Advanced

Chain-of-Thought — Why It Works

Chain-of-thought prompting is one of the most practically significant discoveries in the history of large language models. A small change — asking the model to show its reasoning steps — produces dramatic improvements on tasks where direct prompting fails. This page explains what the research actually found, the mechanistic hypotheses for why it works, and the important caveats around faithfulness and scale.

Direct Answer

Q → Answer (no reasoning)

→

Chain-of-Thought

Q → Step 1 → Step 2 → Answer

CoT adds intermediate reasoning steps — the model 'thinks out loud', dramatically improving multi-step problem accuracy

The Original Finding

In 2022, Wei et al. published "Chain-of-Thought Prompting Elicits Reasoning in Large Language Models," one of the most cited papers in NLP. The setup was simple: instead of giving a model few-shot examples that jump directly from question to answer, the authors included intermediate reasoning steps in each example. The effect was striking. On grade-school math benchmarks like GSM8K, a 540B parameter model with chain-of-thought examples solved 57% of problems — compared to under 20% with standard few-shot prompting. On symbolic reasoning tasks, the improvement was even larger.

The same year, Kojima et al. discovered you do not need to write out worked examples at all. Simply appending the phrase "Let's think step by step" to a prompt — a technique called zero-shot chain-of-thought — is enough to trigger reasoning behavior in sufficiently large models. This zero-shot approach achieved around 78% on MultiArith versus 18% for standard zero-shot prompting. Two tokens appended to a prompt more than quadrupled accuracy on a mathematical reasoning benchmark.

Technique	Paper	What changes in the prompt	Key result
Few-shot CoT	Wei et al. (2022)	Examples include intermediate reasoning steps	GSM8K: ~17% → 57% (PaLM 540B)
Zero-shot CoT	Kojima et al. (2022)	Append "Let's think step by step"	MultiArith: 18% → 78% (InstructGPT 175B)

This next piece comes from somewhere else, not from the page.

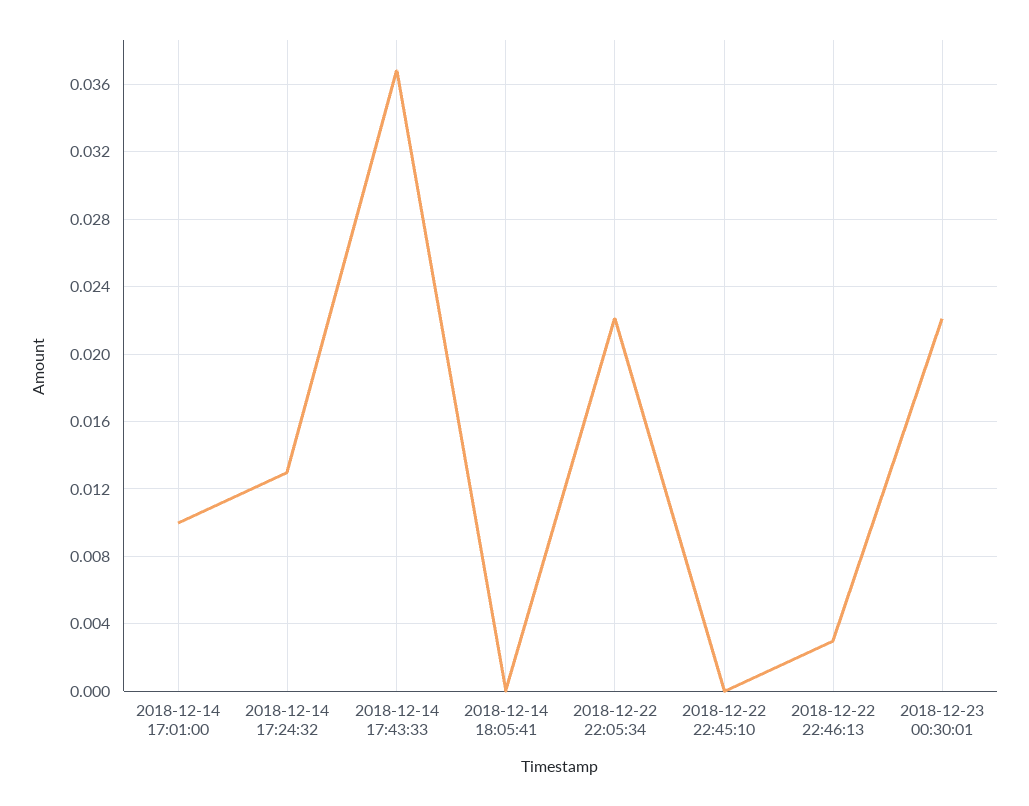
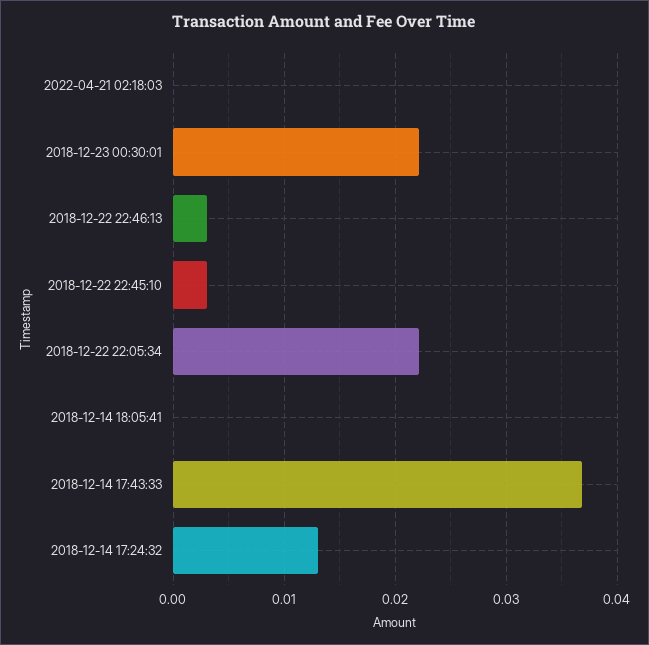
2018-12-14 17:01:00: 0.01 -> none
2018-12-22 22:45:10: 0 -> 0.003
2022-04-21 02:18:03: none -> 0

What CoT Actually Does: Three Hypotheses

Why does generating intermediate text help? There is no single agreed-upon answer, but three mechanistic hypotheses have significant research support:

1. Intermediate tokens as working memory

Autoregressive generation is sequential — each token is predicted from all previous tokens. When a model writes intermediate reasoning steps, those tokens become part of the context that subsequent tokens are conditioned on. This effectively gives the model external scratch space. The model does not need to compress a multi-step computation into a single forward pass through its weights; instead it can offload intermediate results to the token stream, then read them back when computing later steps.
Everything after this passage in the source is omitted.